(Saved entries)

^^^^

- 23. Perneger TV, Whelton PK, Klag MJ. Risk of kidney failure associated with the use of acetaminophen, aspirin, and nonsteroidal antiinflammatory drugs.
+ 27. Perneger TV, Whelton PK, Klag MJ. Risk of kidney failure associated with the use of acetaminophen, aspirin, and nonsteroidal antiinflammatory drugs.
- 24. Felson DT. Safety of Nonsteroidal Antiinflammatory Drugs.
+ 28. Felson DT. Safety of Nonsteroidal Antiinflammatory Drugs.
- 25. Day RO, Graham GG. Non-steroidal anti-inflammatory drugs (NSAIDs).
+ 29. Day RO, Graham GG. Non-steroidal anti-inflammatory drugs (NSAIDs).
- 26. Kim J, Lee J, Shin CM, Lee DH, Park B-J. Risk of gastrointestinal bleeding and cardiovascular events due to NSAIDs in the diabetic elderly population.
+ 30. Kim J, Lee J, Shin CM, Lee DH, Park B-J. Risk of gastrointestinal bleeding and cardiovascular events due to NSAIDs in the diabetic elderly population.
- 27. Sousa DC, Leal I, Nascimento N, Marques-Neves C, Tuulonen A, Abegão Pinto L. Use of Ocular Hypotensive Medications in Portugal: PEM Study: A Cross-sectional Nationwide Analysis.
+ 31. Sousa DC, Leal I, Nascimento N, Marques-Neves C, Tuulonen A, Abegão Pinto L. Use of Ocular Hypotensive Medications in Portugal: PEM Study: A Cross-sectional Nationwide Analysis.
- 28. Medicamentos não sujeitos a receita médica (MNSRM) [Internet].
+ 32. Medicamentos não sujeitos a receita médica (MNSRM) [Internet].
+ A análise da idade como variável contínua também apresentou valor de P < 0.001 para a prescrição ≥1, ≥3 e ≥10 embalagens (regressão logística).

^^^^

-- Task requirements --
Check every line of the data and give the number of them that hold the string "Abegão", with no other words.

-- Result below --
2